It is a pleasure to be here today to discuss the issue of the professions with special reference to Australian competition policy and laws.

I have confined this presentation to the professions and competition law as Professor Fels' paper to the APEC Regulator Reform Symposium yesterday covered the philosophical arguments of professional regulation and deregulation.

Services account for an increasing proportion of output in most mature economies. In particular, the professions are a very important part of the economy of most countries plus becoming more important in a trade context. Hence deregulation and competition policy are now more relevant to the professions both internationally as well as domestically. However, many professions have had, and some still have, anachronistic rules and structures covering issues such as conduct, advertising and entry.

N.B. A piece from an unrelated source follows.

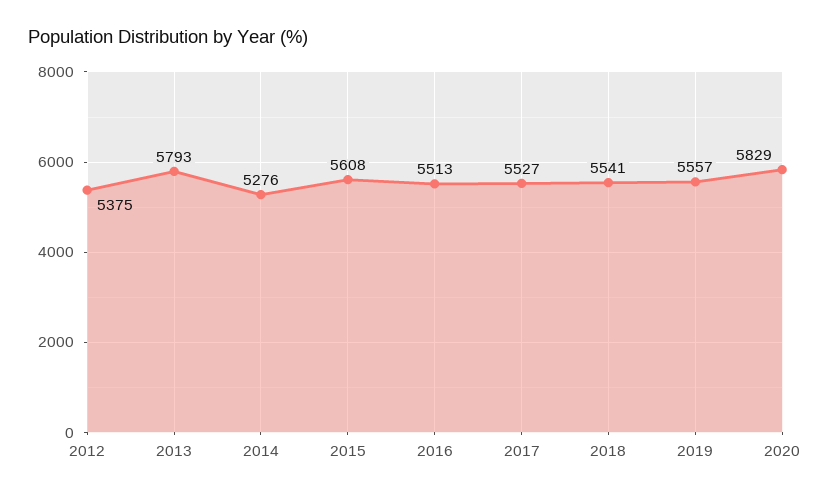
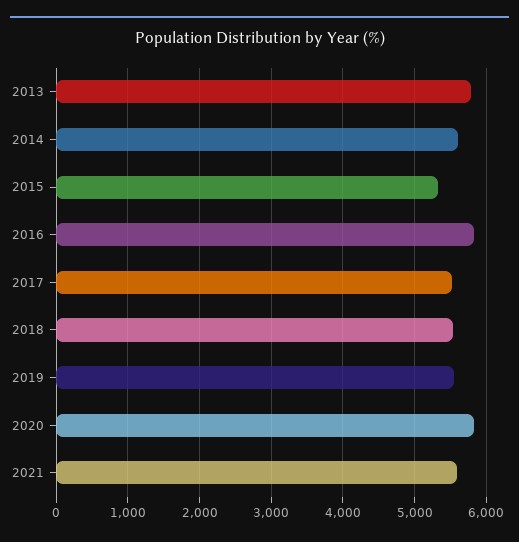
2012: 5375 -> none
2014: 5276 -> 5600
2015: 5608 -> 5300
2016: 5513 -> 5800
2021: none -> 5600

These types of rules and structures limit the ability of professionals to compete with each other in the provision of professional services to consumers. In fact in some professions, competition itself is positively frowned upon. This means that the consumers of professional services are denied the potential benefits of competition, such as lower prices and improved quality of service. At the same time, it must be acknowledge that regulation of the professions also has an important role to play in protecting consumers, particularly, as is often the case, where there are significant information asymetries between the professional and the consumer. This point was outlined in Professor Fels' address to the symposium yesterday.

The purpose of the Australian competition laws, and of the enforcement of those laws in the professional services sector, is to ensure that competitive forces will be allowed to stimulate the development of products and services desired by consumers.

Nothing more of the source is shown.